▸ **Task details**:
The entries that follow should be repeated exactly, with no pictures kept.

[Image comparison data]
■ ■ ■ ■ ■

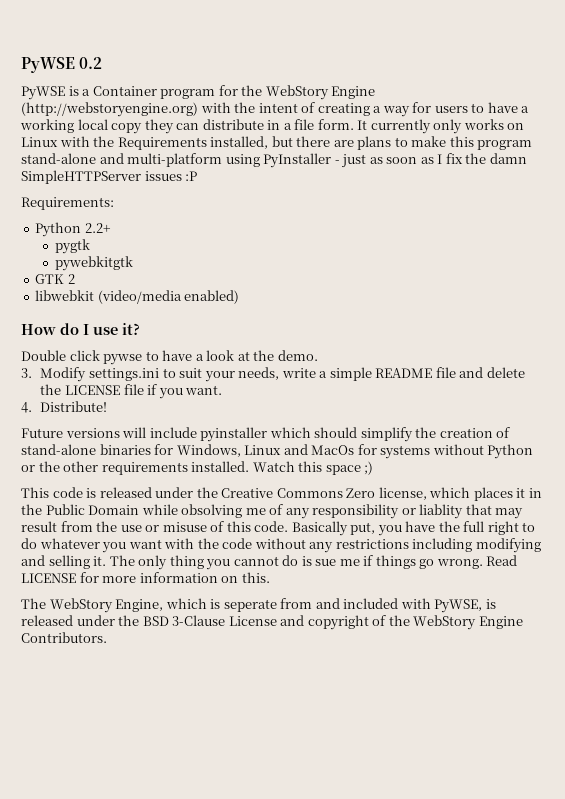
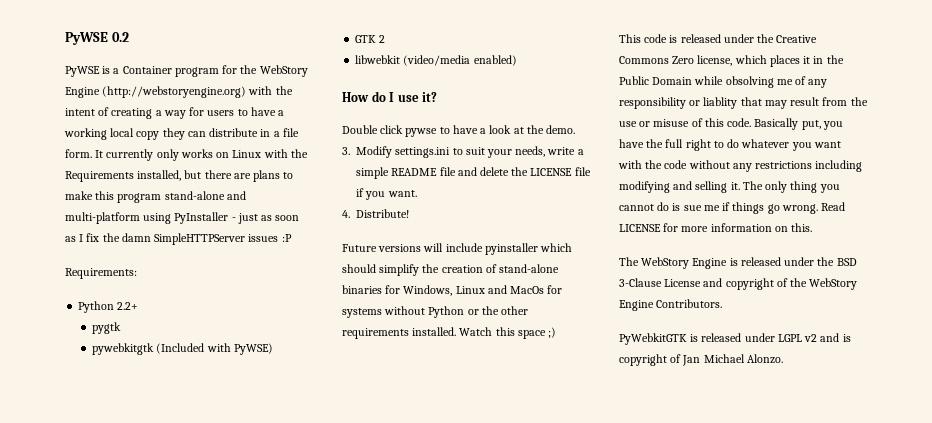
(133, 263) none -> [156,343,273,355] (Included with PyWSE)
[115,598,483,613] Engine, which is seperate from and included with PyWSE, -> [692,258,728,269] Engine
(107, 637) none -> [619,333,851,345] [619,354,783,366] // PyWebkitGTK is released under LGPL v2 and is copyright of Jan Michael Alonzo.

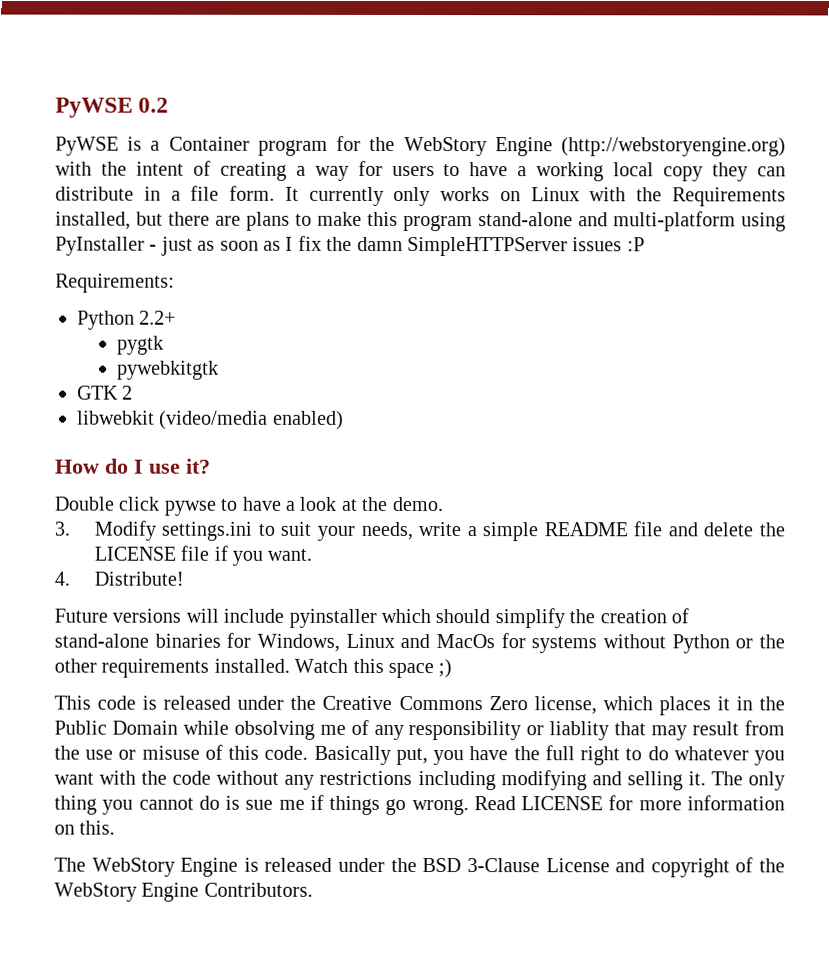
[156,343,273,355] (Included with PyWSE) -> (219, 370) none
[619,333,851,345] [619,354,783,366] // PyWebkitGTK is released under LGPL v2 and is copyright of Jan Michael Alonzo. -> (313, 889) none

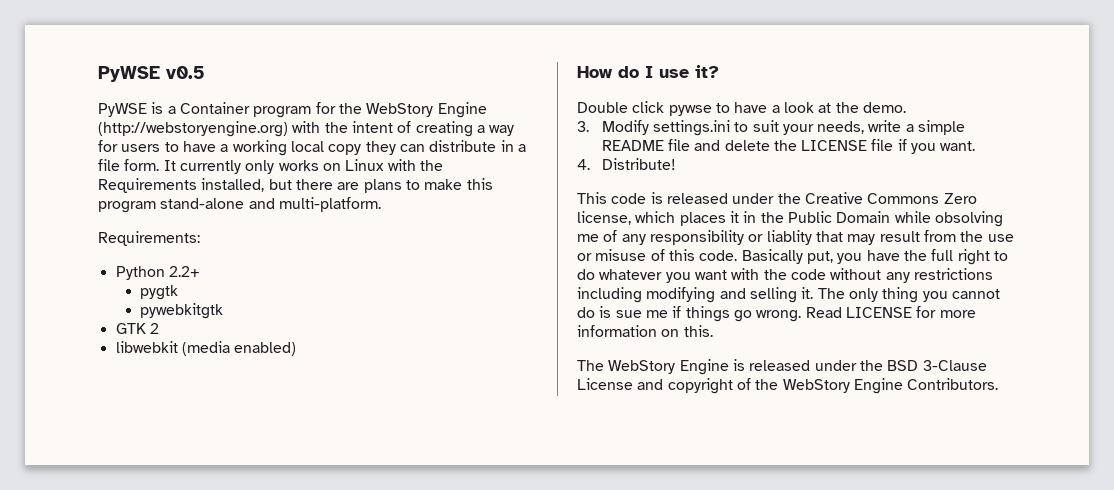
[55,97,170,118] PyWSE 0.2 -> [98,66,205,82] PyWSE v0.5
[613,211,786,232] [55,235,645,257] multi-platform using PyInstaller - just as soon as I fix the damn SimpleHTTPServer issues :P -> [278,197,381,212] multi-platform.
[159,410,269,430] (video/media -> [181,341,230,356] (media
[54,608,689,629] [54,632,785,654] [54,658,453,679] // Future versions will include pyinstaller which should simplify the creation of stand-alone binaries for Windows, Linux and MacOs for systems without Python or the other requirements installed. Watch this space ;) -> (676, 164) none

■ ■ ■ ■ ■

▸ **Answer space**:
(133, 263) none -> [156,343,273,355] (Included with PyWSE)
[115,598,483,613] Engine, which is seperate from and included with PyWSE, -> [692,258,728,269] Engine
(107, 637) none -> [619,333,851,345] [619,354,783,366] // PyWebkitGTK is released under LGPL v2 and is copyright of Jan Michael Alonzo.

[156,343,273,355] (Included with PyWSE) -> (219, 370) none
[619,333,851,345] [619,354,783,366] // PyWebkitGTK is released under LGPL v2 and is copyright of Jan Michael Alonzo. -> (313, 889) none

[55,97,170,118] PyWSE 0.2 -> [98,66,205,82] PyWSE v0.5
[613,211,786,232] [55,235,645,257] multi-platform using PyInstaller - just as soon as I fix the damn SimpleHTTPServer issues :P -> [278,197,381,212] multi-platform.
[159,410,269,430] (video/media -> [181,341,230,356] (media
[54,608,689,629] [54,632,785,654] [54,658,453,679] // Future versions will include pyinstaller which should simplify the creation of stand-alone binaries for Windows, Linux and MacOs for systems without Python or the other requirements installed. Watch this space ;) -> (676, 164) none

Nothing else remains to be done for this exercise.